The increase in the value of imports over exports exceeded the expectations of economists, in part because of surging oil prices and heavy demand for foreign-made textile products and automobiles.
The deficit, which has steadily deteriorated, was 2.7 percent higher in February than the previous record of $59.42 billion set in November.
The trend defied predictions by the administration, among others, that the declining value of the dollar would help close the trade gap as foreigners buy cheaper American goods and Americans buy fewer foreign goods.
The trend of an ever-growing trade gap is perceived by many to be a drag on growth, and thus on the overall health of the economy, because money spent by Americans on foreign goods and services is money not spent domestically.
"The deteriorating trade situation is certainly not new news," Stephen Stanley, chief economist for Greenwich Capital Management wrote in a note to clients. "What is news is that we are now poised to post back-to-back massive increases in the trade deficit in the fourth quarter of last year and the first quarter of this year.
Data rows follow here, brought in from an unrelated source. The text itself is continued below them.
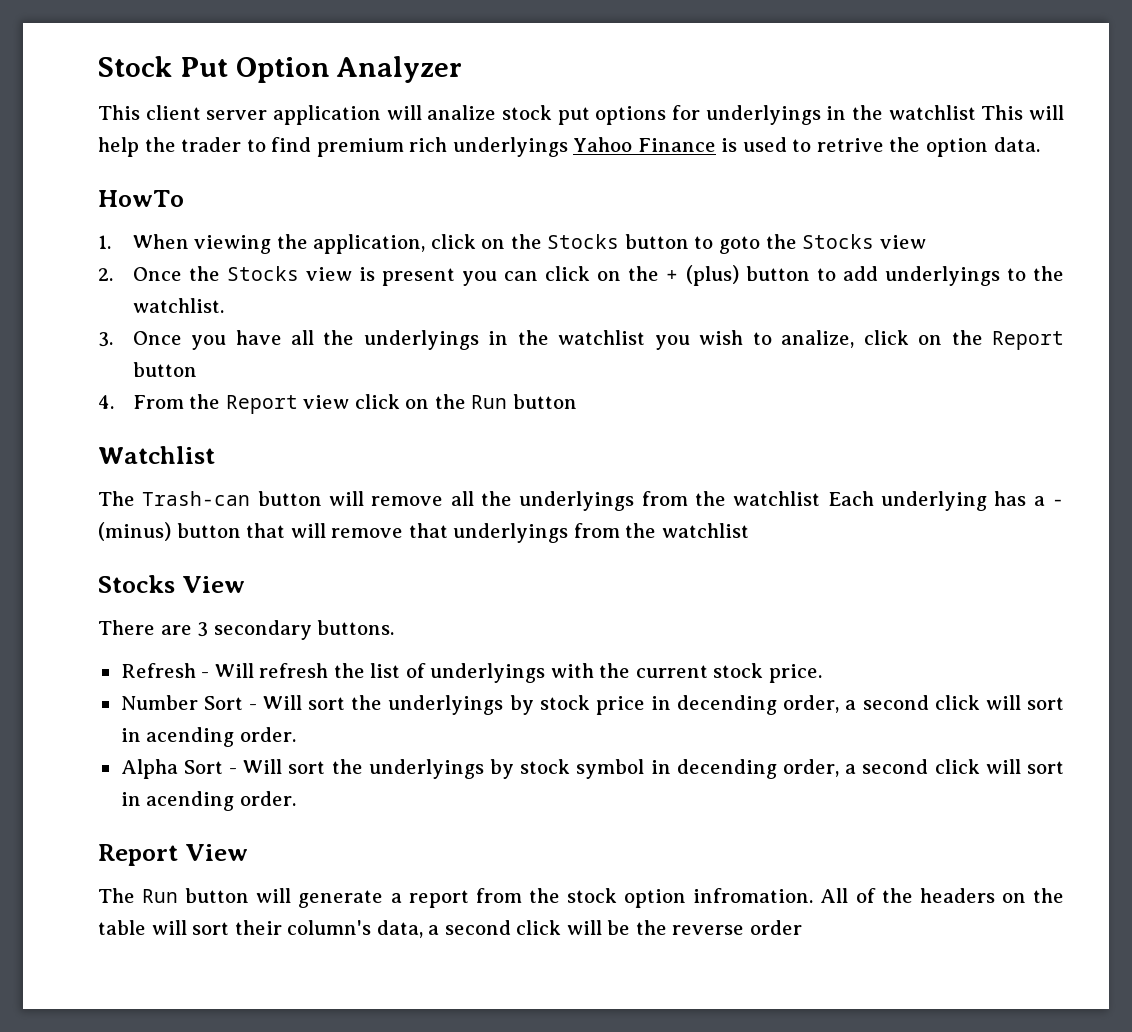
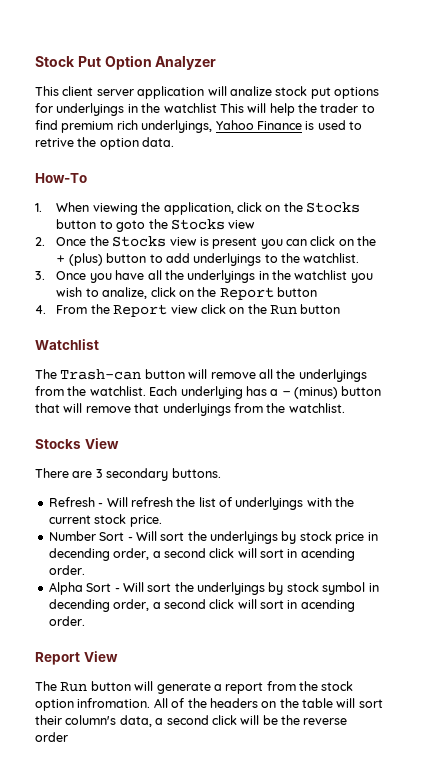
[452,137,568,157] underlyings -> [141,120,213,133] underlyings,
[98,190,184,207] HowTo -> [35,173,87,183] How-To
[733,491,821,506] watchlist -> [89,386,146,396] watchlist.
[661,523,749,538] watchlist -> [288,403,345,413] watchlist.

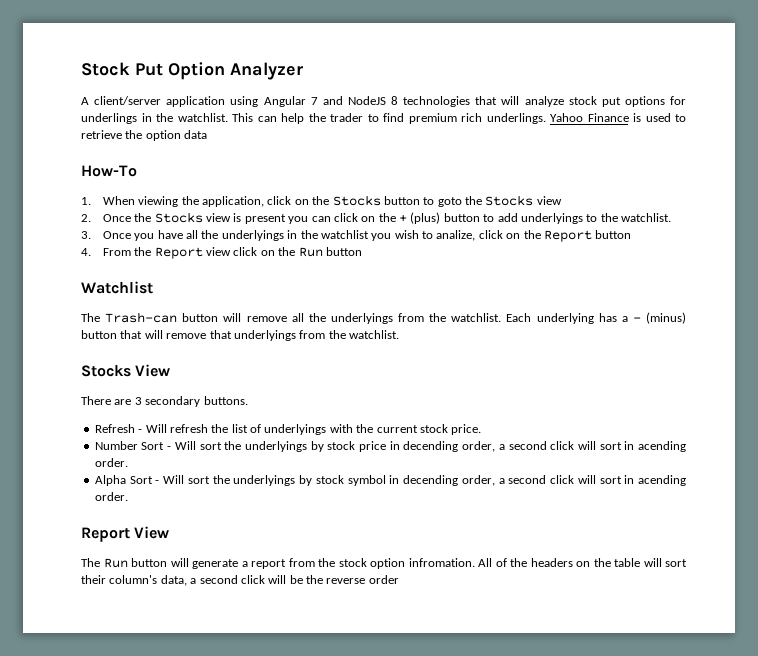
[35,86,272,99] This client server application will analize -> [81,96,564,107] A client/server application using Angular 7 and NodeJS 8 technologies that will analyze
[56,103,267,116] underlyings in the watchlist This will -> [81,113,277,124] underlings in the watchlist. This can
[141,120,213,133] underlyings, -> [486,113,546,124] underlings.
[35,138,74,147] retrive -> [81,130,122,139] retrieve
[142,137,175,147] data. -> [184,130,208,139] data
"It looks like trade could take away more than a percentage point" from gross domestic product in the first quarter, he projected.
"The deficit is continuing to rise," Rick Egelton, chief economist with BMO Financial Group told the Reuters news agency, "and it is kind of discouraging that we have seen no growth in exports."
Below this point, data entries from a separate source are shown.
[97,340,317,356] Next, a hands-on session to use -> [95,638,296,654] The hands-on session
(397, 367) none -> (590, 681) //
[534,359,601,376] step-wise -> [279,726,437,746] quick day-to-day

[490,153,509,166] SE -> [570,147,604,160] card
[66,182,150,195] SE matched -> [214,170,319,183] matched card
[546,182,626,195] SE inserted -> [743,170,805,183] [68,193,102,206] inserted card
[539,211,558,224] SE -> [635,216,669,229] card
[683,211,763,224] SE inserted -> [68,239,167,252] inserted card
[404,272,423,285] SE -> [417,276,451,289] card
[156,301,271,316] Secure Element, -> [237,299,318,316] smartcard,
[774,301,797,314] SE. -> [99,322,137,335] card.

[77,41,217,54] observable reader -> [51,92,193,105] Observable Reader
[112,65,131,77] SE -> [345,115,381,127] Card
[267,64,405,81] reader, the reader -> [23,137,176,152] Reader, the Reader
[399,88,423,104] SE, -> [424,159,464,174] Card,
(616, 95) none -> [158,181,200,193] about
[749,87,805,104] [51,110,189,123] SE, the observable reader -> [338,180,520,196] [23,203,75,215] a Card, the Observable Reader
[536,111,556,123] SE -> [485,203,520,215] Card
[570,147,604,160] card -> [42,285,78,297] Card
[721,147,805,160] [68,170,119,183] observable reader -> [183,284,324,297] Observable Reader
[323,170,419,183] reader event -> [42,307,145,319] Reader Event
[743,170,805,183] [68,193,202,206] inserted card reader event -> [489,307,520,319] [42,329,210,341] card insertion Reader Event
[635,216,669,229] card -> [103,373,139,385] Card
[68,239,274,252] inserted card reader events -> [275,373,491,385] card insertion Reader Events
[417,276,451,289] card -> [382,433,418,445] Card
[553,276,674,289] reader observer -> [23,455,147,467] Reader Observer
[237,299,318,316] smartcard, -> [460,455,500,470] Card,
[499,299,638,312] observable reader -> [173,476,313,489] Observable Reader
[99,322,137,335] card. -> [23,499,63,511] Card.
Exports in February were effectively flat, rising by only about $100 million to $100.5 billion, according to the figures. Imports increased $2.6 billion to $161.5 billion, accounting for the gap.
The Commerce Department said that the February imbalance was up 4.3 percent from a $58.5 billion trade gap in January.
Demand for foreign petroleum products shot up 10.3 percent to $18.2 billion, the second highest level on record, surpassed only by $19.6 billion in imports of petroleum last November.
This was due almost entirely to an increase in the price of oil -- to about $37 a barrel for imported crude during the month from about $35 a barrel as the volume of imports actually declined. (Current prices are higher for crude oil futures, which reflect the price of oil to be delivered later in the year.) Imports of textiles and clothing from China rose by 9.8 percent, according to the figures released today.
Imports of autos and auto parts, consumer goods and industrial supplies and materials set new records.
As the deficit mounts, so does America's overall indebtedness to foreigners, which now totals about $3 trillion. Some economists worry about the possibility of panic selling by the foreign holders of U.S. debt, especially with the drop in the value of the dollars, which in turn could set off a major sell-off in the U.S. stock market.